On the domestic front, government began to grow without bound, and the elites began to consolidate power and at the same time, that power began to corrupt. Instead of doing what was right for the country, they did what was right for the network of elite politicians, business people, and media who were "connected." The network rewarded those on the inside and gave lip service to the "middle class" and "those in poverty" while making decisions that hurt both constituencies.

The elites cared only about themselves and it began to show. Low-level dishonesty and corruption has been commonplace throughout our history, but it began to blossom into something far more virulent over the past 50 years. All of this culminated with the election of Barack Obama, a person who told us he was a man of the people when in reality, he was nothing more than an arrogant elitist, with all the baggage that label represents. His presidency made the elites' failures in domestic and foreign policy quite obvious, even to those who normally don't follow such things. That may be why an arrogant narcissist who suggested that we can "Make America Great Again" gained a significant following.

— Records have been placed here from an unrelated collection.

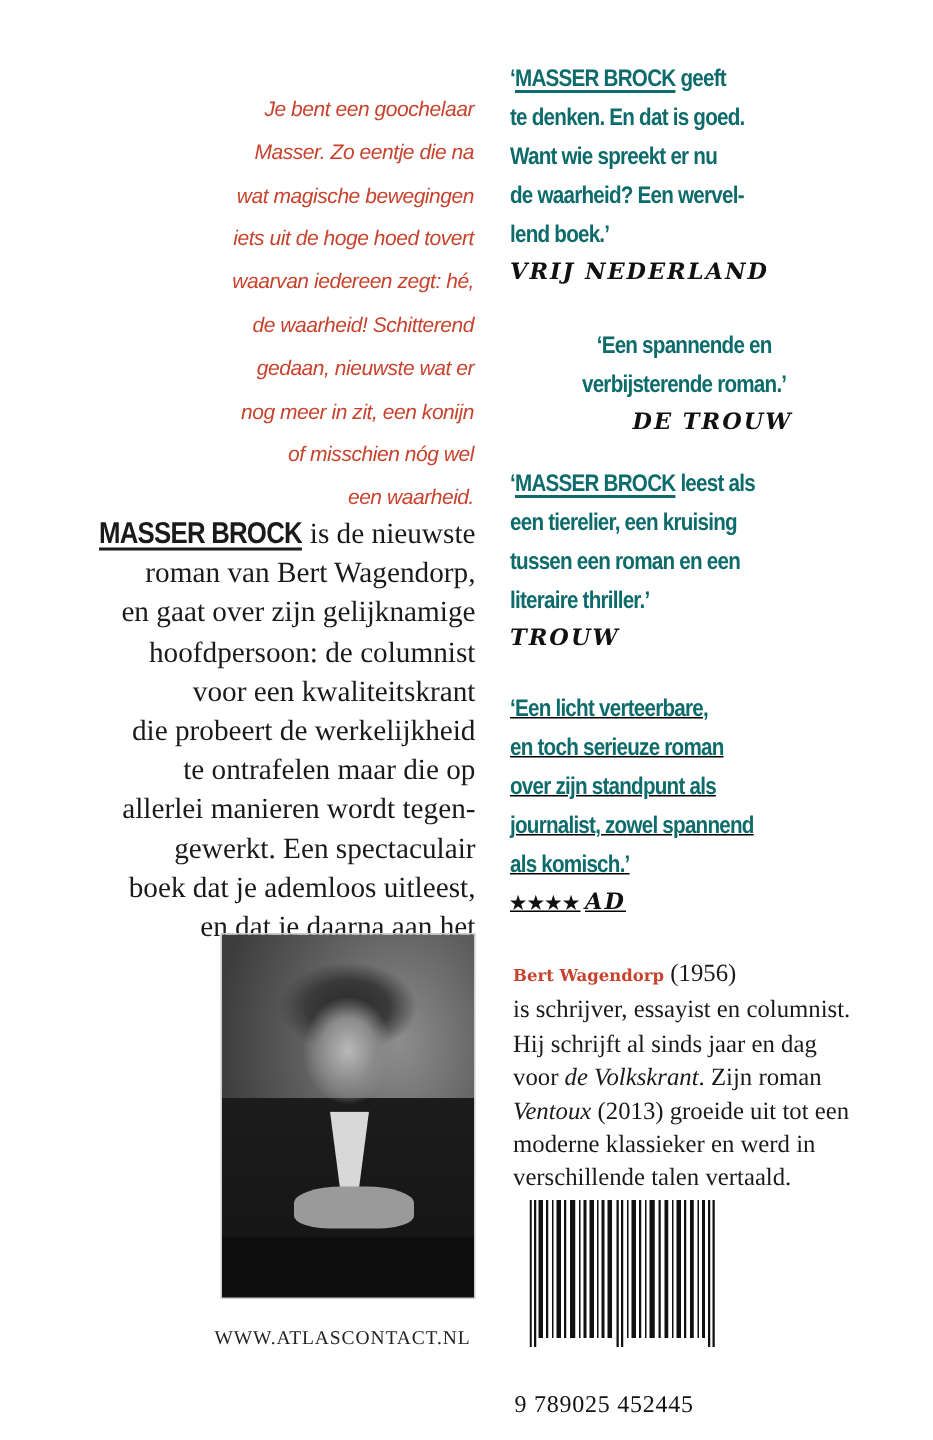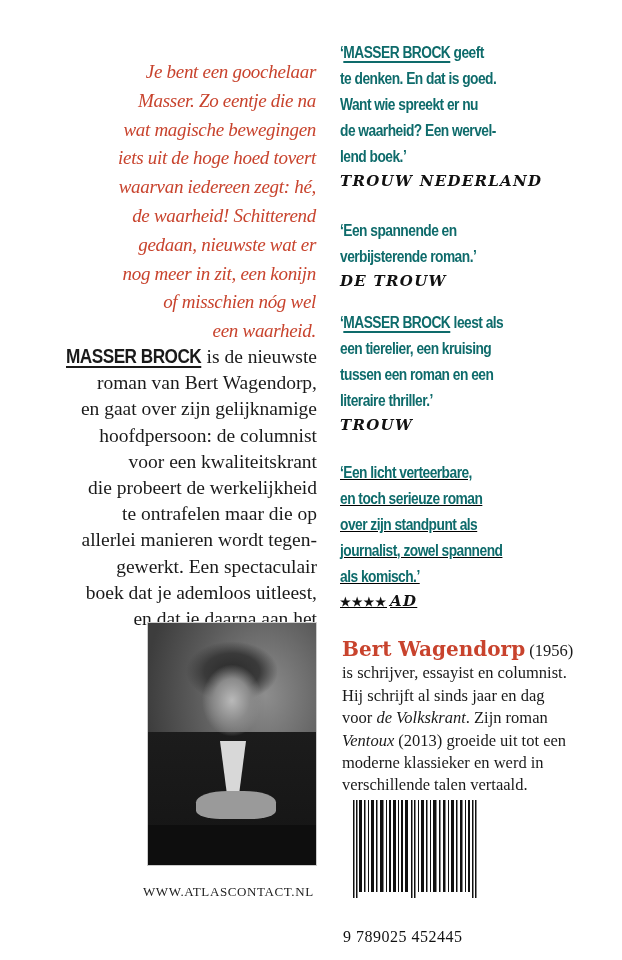--- a/index.html
+++ b/index.html
@@ -10,8 +10,8 @@
   .red-quote {
     left:40px; top:58px; width:276px;
     text-align:right;
-    font-family:Liberation Serif, serif; font-style:italic;
-    color:#c8432d; font-size:19px; line-height:28.8px;
+    font-family:Liberation Sans, sans-serif; font-style:italic;
+    color:#c8432d; font-size:14px; line-height:28.8px;
     letter-spacing:-0.3px;
   }
   .red-quote .ln { display:block; white-space:nowrap; }

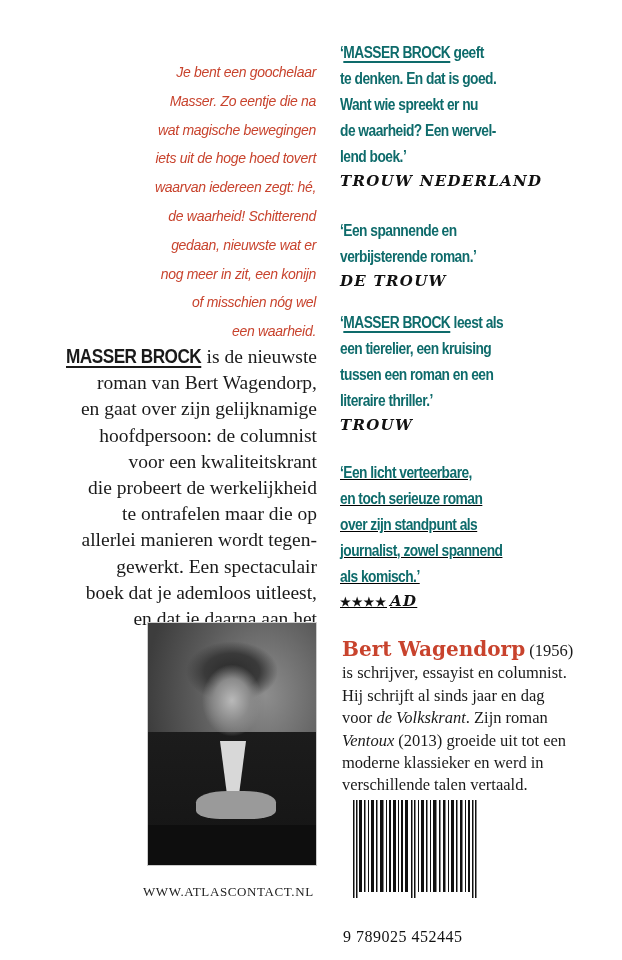--- a/index.html
+++ b/index.html
@@ -128,7 +128,7 @@
     <span class="ln">de waarheid? Een wervel-</span>
     <span class="ln">lend boek.’</span>
   </div>
-  <span class="source">TROUW NEDERLAND</span>
+  <span class="source">VRIJ NEDERLAND</span>
 </div>
 
 <div class="abs teal-block" style="top:218px;">

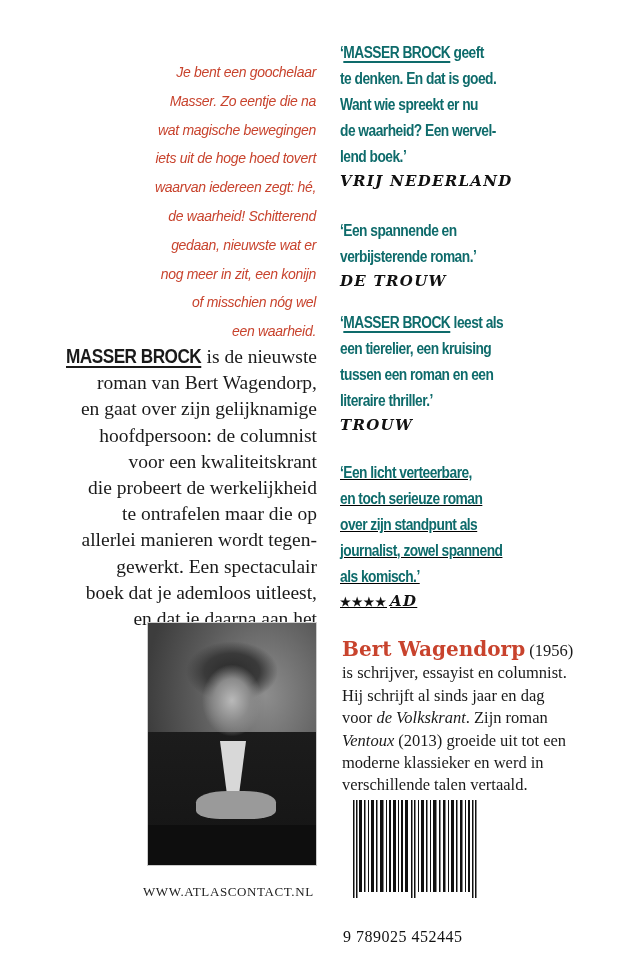--- a/index.html
+++ b/index.html
@@ -131,7 +131,7 @@
   <span class="source">VRIJ NEDERLAND</span>
 </div>
 
-<div class="abs teal-block" style="top:218px;">
+<div class="abs teal-block" style="top:218px;text-align:center;">
   <div class="teal">
     <span class="ln">‘Een spannende en</span>
     <span class="ln">verbijsterende roman.’</span>

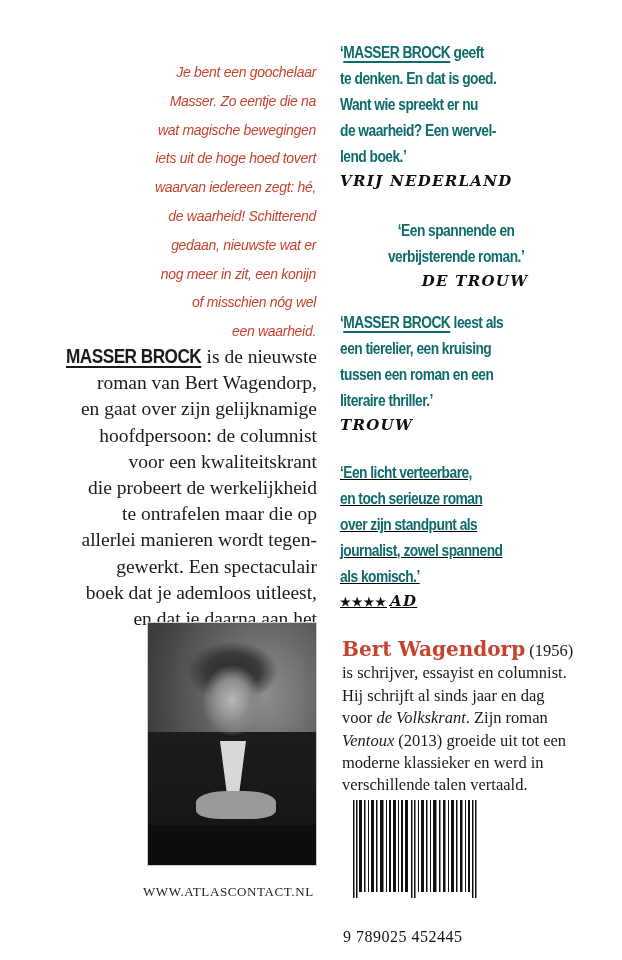--- a/index.html
+++ b/index.html
@@ -71,7 +71,7 @@
   }
   .bio .ln { display:block; white-space:nowrap; }
   .bio .name {
-    font-family:"DejaVu Serif", serif; font-weight:bold; color:#c8432d; font-size:20px;
+    font-family:"DejaVu Serif", serif; font-weight:bold; color:#c8432d; font-size:11px;
   }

The arrogant narcissist's opponent was the exemplification of a dishonest, corrupt elitist.

Throughout the population, a growing number of people had had enough—enough blatant lies that insult the intelligence of the listener, enough obvious corruption that underlined the difference between the connected and the average citizen. Enough lawlessness, allowing different rules to apply for the elites. Enough media bias that has become a national embarrassment.

For some, at least, the election became not a choice between two bad candidates, but a way to express a giant F.U. to the elites in media, in politics and, yes, in business.

Selena Zito writes:
Somewhere off U.S. 62 between Sharon, Pa., and Masory, Ohio, a sign reads, "You had your chance, it's our turn now."

That homemade sign, located in the fault line of this election in the Mahoning Valley between Ohio and Pennsylvania, in all its simplicity found a way to capture the essence of this presidential cycle.

In fact, it offered more insight into the discord between the American electorate and the governing elite than any pundit has been able to explain, let alone comprehend.

In short, the biggest takeaway from this election no matter who wins is that we have witnessed the end of elitism.
I think Zeto's statement suggesting an "end" to elitism is naive, but I do think she's correct when she analyzes the discontent we see across the country:
The public no longer has faith in big banks or big companies or big government. People cannot trust the banks because they create sham accounts to meet sales targets, or trust technology companies because they make shoddy cell phone equipment that blows up in our hands only to be replaced with another shoddy phone that blows up in our hands.

And the governing class has failed us miserably, from wars in the Middle East that never end, to a healthcare bill that erodes our income to the politicization of the once trustworthy institutions of the Pentagon, NASA and the Justice Department.

To them, the system is genuinely rigged, and the divide between the Ivy League educated and the state or trade school educated, between the haves and the have-nots, has become so deep that there is no bridge long or sturdy enough to connect them.
With this election, no matter who wins, things will change. The elites will have been put on notice that their dishonesty, corruption and arrogance is now front and center.

I'm not sure it will make a difference, but on balance, even the simple recognition of the rigged game is a net positive for all of us.